Over 74,000 WoW Classic accounts banned for botting. This news might come as a surprise for some people but not everyone playing WoW is doing it for the fun of a possibly a more extreme experience, some players are just cheaters.
The following Blizzard’s article on the WoW’s forums says that 74,000 WoW accounts it “discovered to be in offense of the End-User License Agreement 28”– most of them for “using automated gameplay tools, usually to farm sources or kill enemies far more effective than normal players can.” In other words, bot users:
“Like you, we play World of Warcraft. We understand what it’s like to spot a player in-game who appears to be botting. We always want to eliminate the botting player, if it can be proved that they are indeed cheating. And that raises a big difficulty in addressing this issue – we have to prove to ourselves that the accused player is not a person who’s actually controlling a character with their hands on a keyboard. We use powerful systems to determine if the suspected player is using an identifiable cheat, and our heuristics (which we do not outline publicly) are constantly improving and evolving. But when we examine a suspect and these measurements aren’t out of line, we have to manually gather evidence against the accused player, which can be very time consuming and complex. It’s worthwhile though, because we never want to take action against a legitimate player.”

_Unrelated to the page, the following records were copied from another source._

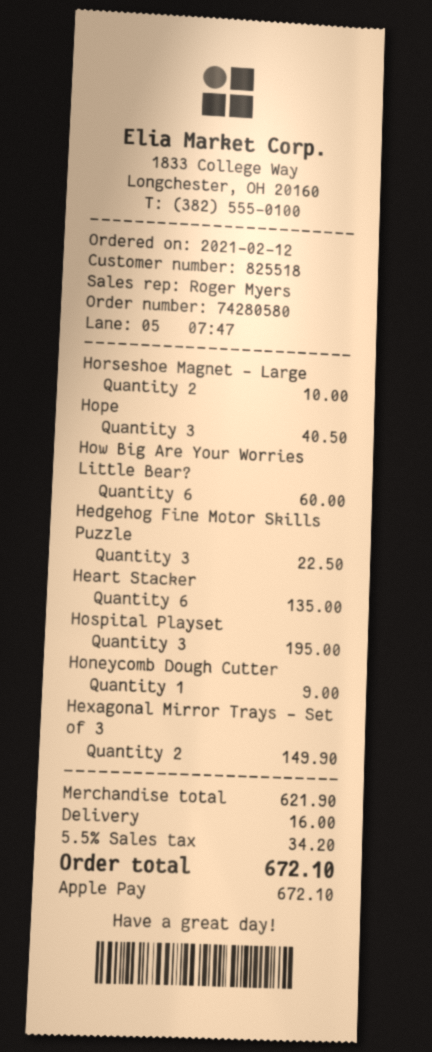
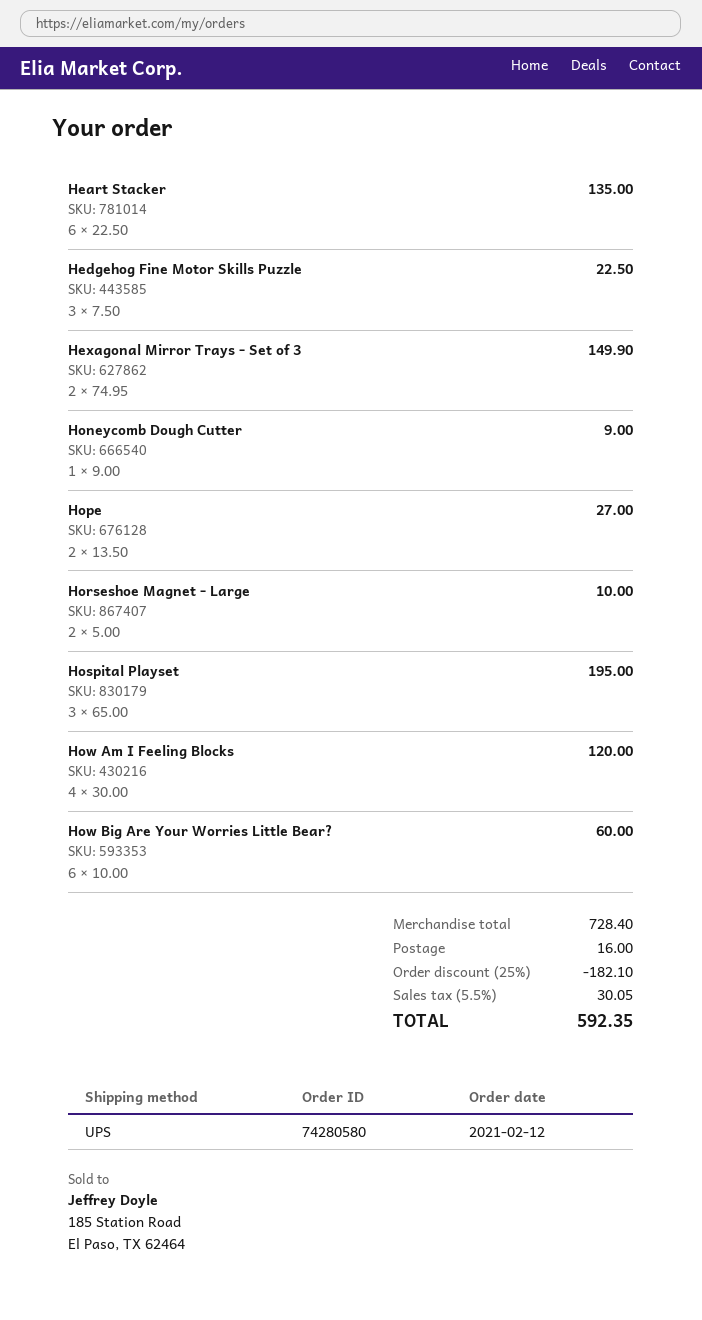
Hope: 3 for 40.50 -> 2 for 27.00
How Am I Feeling Blocks: none -> 4 for 120.00
subtotal: 621.90 -> 728.40
discount: none -> 25% = 182.10
tax: 5.5% = 34.20 -> 5.5% = 30.05
total: 672.10 -> 592.35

Blizzard appears to be linking these sorts of activities on RMT, though yes, those solutions exist because players buy from them, and people buy from them for lots of reasons commonly rooted in the game’s style itself, so it’s a little bit complicated than it appears.
“Real money trading drives third parties to put an enormous amount of effort into circumventing our detection systems”
“As much as this is a very high priority for us, it is the only priority for profit-driven botting organizations. The bans we issue are simply a cost of doing business for them.”
Is what the studio says.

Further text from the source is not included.